18 Conducting Research

Reading papers is one skill. Doing research is another entirely. This chapter is for those who want to move from consumer of AI knowledge to producer: running experiments, writing papers, contributing to the field.

The good news: AI research has never been more accessible. Many important contributions are made by independent researchers, small teams, and graduate students. You do not need a Google-scale budget to ask interesting questions and find interesting answers. Some of the most impactful recent work (LoRA, QLoRA, many MergeKit innovations) came from small teams or individuals with limited compute.

18.1 Finding a Research Question

The hardest part of research is not running experiments. It is finding the right question to ask. Good research questions share three properties:

Specific: “How can we make AI better?” is not a research question. “Does LoRA fine-tuning on domain-specific data improve factual accuracy on medical question-answering benchmarks?” is.
Answerable: You need to be able to design an experiment that would (in principle) answer the question. “Does GPT-4 truly understand language?” is philosophically interesting but experimentally unanswerable. “Does GPT-4 performance on the ARC benchmark improve with chain-of-thought prompting?” is testable.
Interesting: The answer should matter to someone. Even a perfectly executed study on an unimportant question will not get read.

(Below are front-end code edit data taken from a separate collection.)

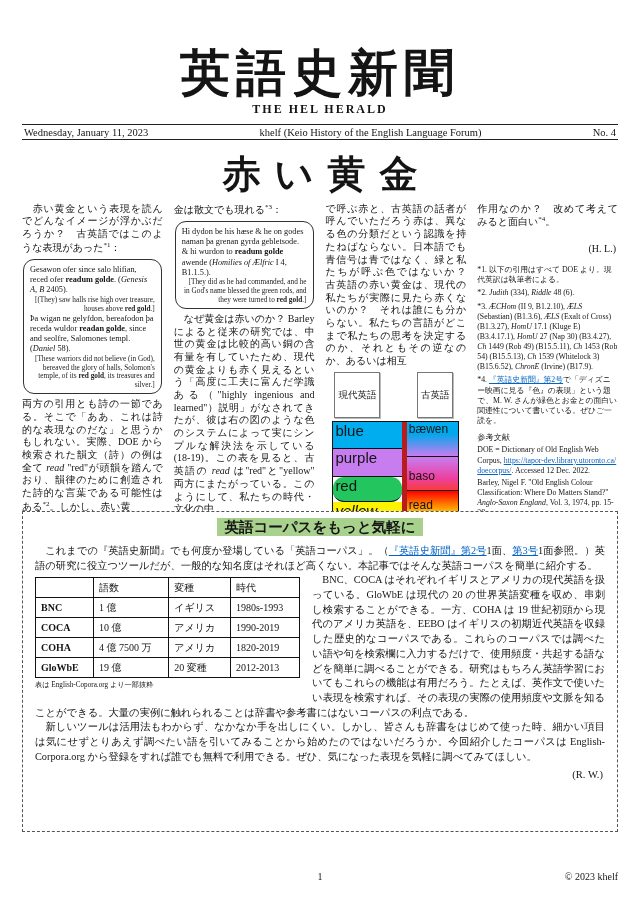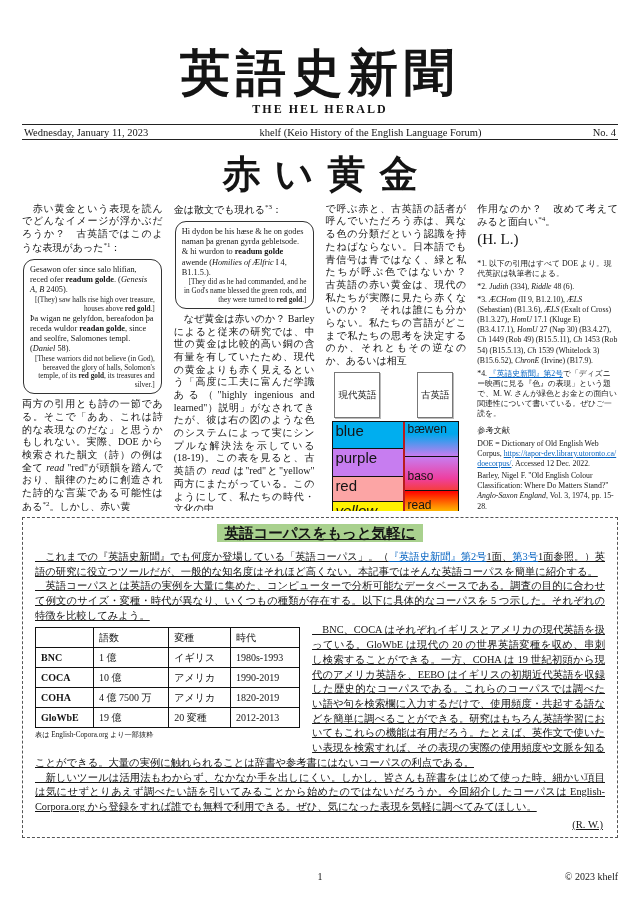--- a/index.html
+++ b/index.html
@@ -32,7 +32,7 @@
   .qbox { border:1px solid #333; border-radius:11px; padding:5px 6px 3px; margin:4px 1px 4px; background:#fff; }
   .q  { font-size:8.3px; line-height:1.24; margin:0 0 2px; text-align:left; }
   .tr { font-size:7.3px; line-height:1.22; margin:0 0 4px; text-align:right; color:#222; }
-  .byline { text-align:left; font-size:15px; margin:0 2px 10px 0; }
+  .byline { text-align:right; font-size:10px; margin:13px 2px 10px 0; }
   .fnotes p { font-size:7.8px; line-height:1.3; margin:0 0 3px; text-align:left; }
   .refs-h { font-size:8.2px; margin:7px 0 2px; text-align:left; }
   .refs p { font-size:7.8px; line-height:1.3; margin:0 0 2px; text-align:left; }

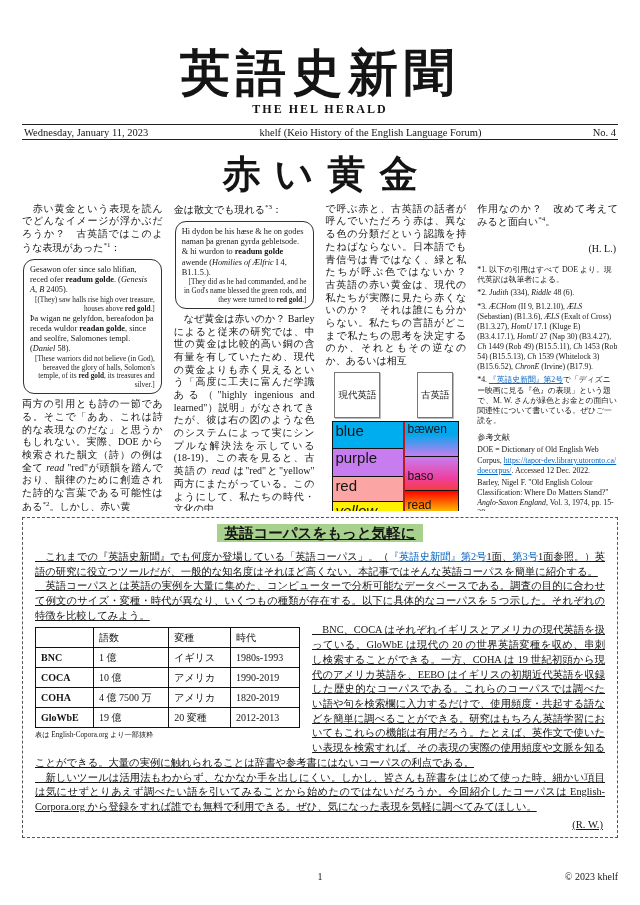--- a/index.html
+++ b/index.html
@@ -42,7 +42,7 @@
   .ct-heads { display:flex; justify-content:space-between; padding:0 6px 0 2px; margin-bottom:3px; }
   .ct-head { border:1px solid #777; box-shadow:1px 1px 0 #bbb; font-size:9.5px; padding:16px 3px; background:#fff; }
   .ct-grid { display:flex; border:1px solid #111; }
-  .ct-leftcol  { width:57%; display:flex; flex-direction:column; border-right:2px solid #b91c1c; }
+  .ct-leftcol  { width:57%; display:flex; flex-direction:column; border-right:5px solid #b91c1c; }
   .ct-rightcol { width:43%; display:flex; flex-direction:column; }
   .ct-cell { box-sizing:border-box; border-bottom:1px solid #111; padding:1px 0 0 2px;
              font-family:"Liberation Sans", sans-serif; overflow:hidden; }

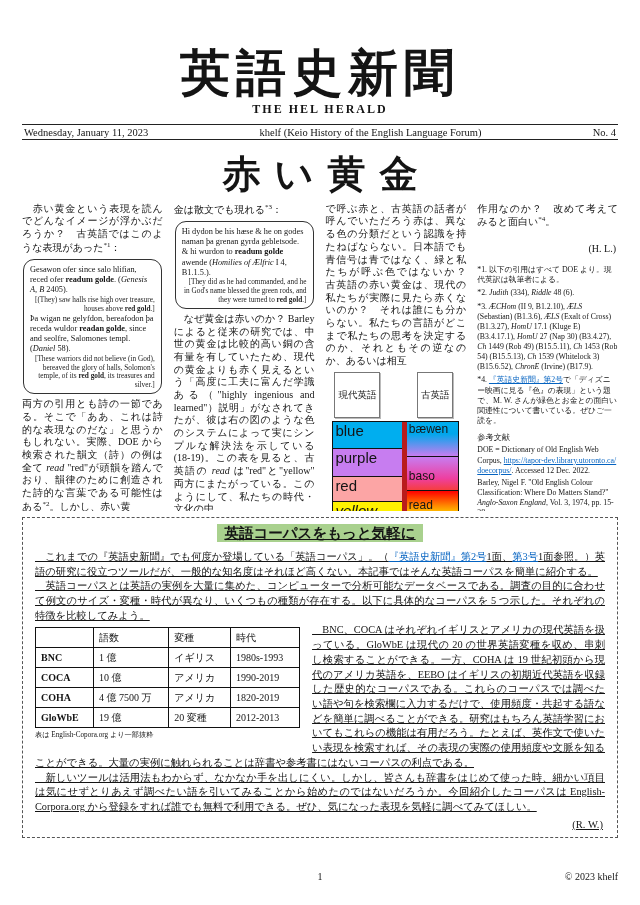--- a/index.html
+++ b/index.html
@@ -124,7 +124,7 @@
           <div class="ct-leftcol">
             <div class="ct-cell hm0" style="background: rgb(0, 174, 239);"><span>blue</span></div>
             <div class="ct-cell hm1" style="background: rgb(199, 125, 240);"><span>purple</span></div>
-            <div class="ct-cell hm2" style="background: #fca5a5;"><span>red</span></div>
+            <div class="ct-cell hm2" style="background: #22c55e; border-radius: 11px;"><span>red</span></div>
             <div class="ct-cell hm3" style="background: rgb(255, 242, 0); font-style: italic;"><span>yellow</span></div>
             <div class="ct-cell hm4" style="background: rgb(0, 166, 81);"><span>green</span></div>
           </div>

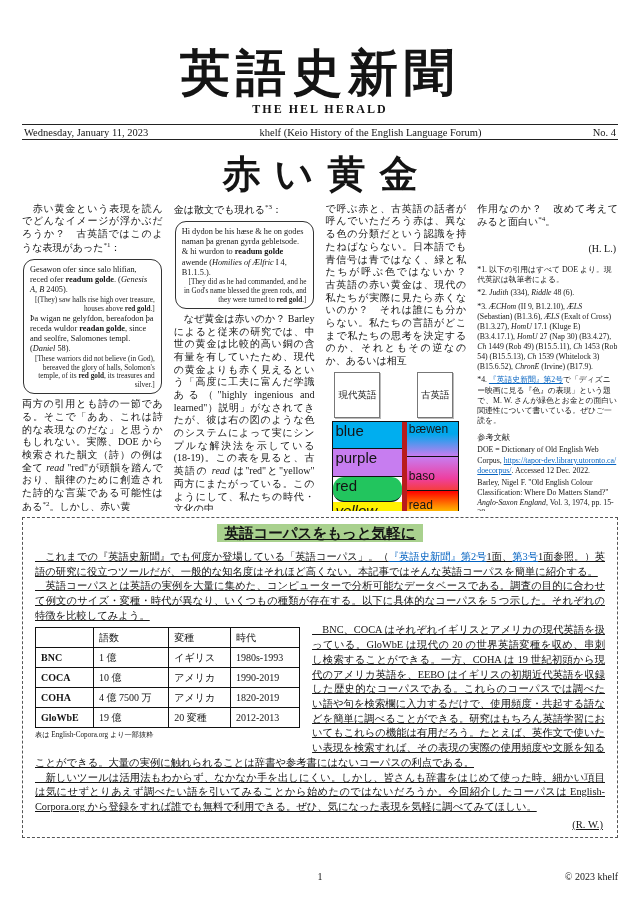--- a/index.html
+++ b/index.html
@@ -55,8 +55,8 @@
   .ho2 span { position:relative; top:7px; }
 
   
-  .corpus-box { border:1.5px dashed #555; margin-top:6px; height:321px; box-sizing:border-box;
-                padding:5px 12px 6px; overflow:hidden;text-decoration:underline; }
+  .corpus-box { border:1.5px dashed #555; height:321px; box-sizing:border-box;
+                padding:5px 12px 6px; overflow:hidden; }
   .corpus-head { text-align:center; margin:1px 0 7px; }
   .corpus-head span { font-size:14.5px; font-weight:bold; padding:1px 7px; }
   .corpus-text p { font-size:10.3px; line-height:1.43; margin:0; text-align:justify; }

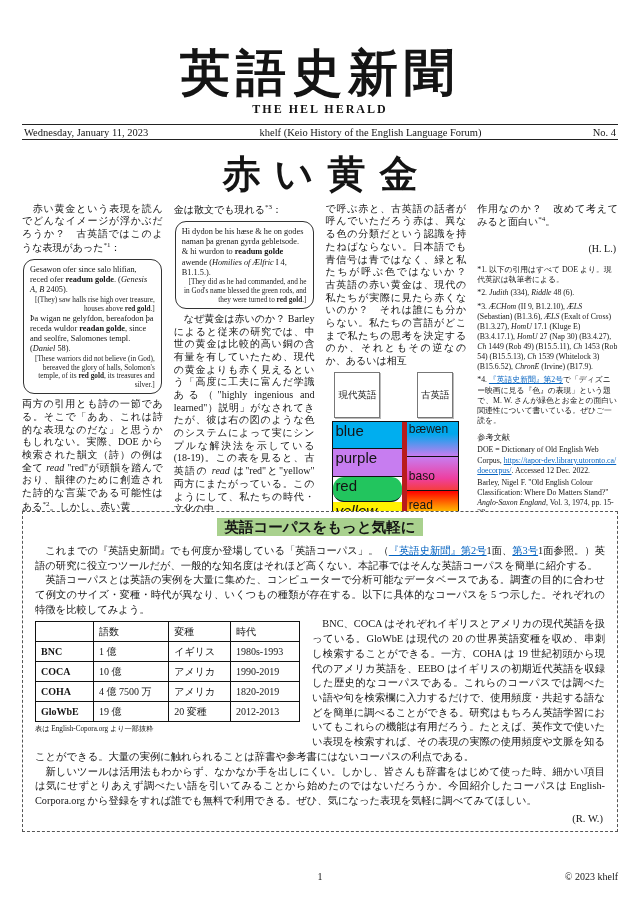--- a/index.html
+++ b/index.html
@@ -162,7 +162,6 @@
     </div>
     <div class="corpus-text">
       <p>　これまでの『英語史新聞』でも何度か登場している「英語コーパス」。（<a>『英語史新聞』第2号</a>1面、<a>第3号</a>1面参照。）英語の研究に役立つツールだが、一般的な知名度はそれほど高くない。本記事ではそんな英語コーパスを簡単に紹介する。</p>
-      <p>　英語コーパスとは英語の実例を大量に集めた、コンピューターで分析可能なデータベースである。調査の目的に合わせて例文のサイズ・変種・時代が異なり、いくつもの種類が存在する。以下に具体的なコーパスを 5 つ示した。それぞれの特徴を比較してみよう。</p>
 
       <div class="tbl-wrap">
         <table class="ctable">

Where Research Questions Come From

Most good research questions come from one of four sources: (1) Limitations in existing work: Every paper has a “limitations” section. Those limitations are your research opportunities. (2) Unexpected observations: You notice something weird while running experiments. Chase it. (3) Cross-pollination: An idea that works in one area (e.g., pruning in computer vision) has not been tried in another (e.g., pruning for LLMs). Try it. (4) Practical needs: You need to solve a real problem and existing methods do not work. Build a solution and evaluate it.

18.2 Designing Experiments

Good experimental design is the difference between a convincing paper and a rejected one.

Baselines: Always compare against strong, well-established baselines. A new method that only beats a strawman baseline is unconvincing. Use the same evaluation setup as prior work so your results are directly comparable.

Controlled variables: Change one thing at a time. If you change the model, the dataset, and the hyperparameters simultaneously, you cannot attribute any improvement to any specific change.

Statistical significance: Run experiments multiple times with different random seeds and report mean and standard deviation. A single run can be lucky or unlucky. Three to five seeds is standard practice.

Ablation studies: For every component in your method, run an experiment with that component removed. This tells you what actually matters and what is decorative.

Compute budget: Plan your experiments around your actual compute budget. It is better to thoroughly evaluate a method on small models ($\leq$ 7B) across many conditions than to run a single experiment on a 70B model and hope.

Reproducibility Crisis in ML

Machine learning has a reproducibility problem. A 2020 survey found that fewer than 50% of NeurIPS papers could be reproduced, even with the original code. Common causes: missing hyperparameters, undocumented preprocessing steps, hardware-dependent results, and cherry-picked seeds. Be part of the solution: release your code, document every detail, use configuration files instead of command-line arguments, and seed your random number generators.

The Reproducibility Standard

The gold standard for an ML experiment: someone with no connection to your lab, using only your paper and code, should be able to reproduce your main result within a reasonable margin. If they cannot, your experiment is not yet science. Make this your personal standard. Your papers will be more credible, your reviews will be more favorable, and your work will have more lasting impact.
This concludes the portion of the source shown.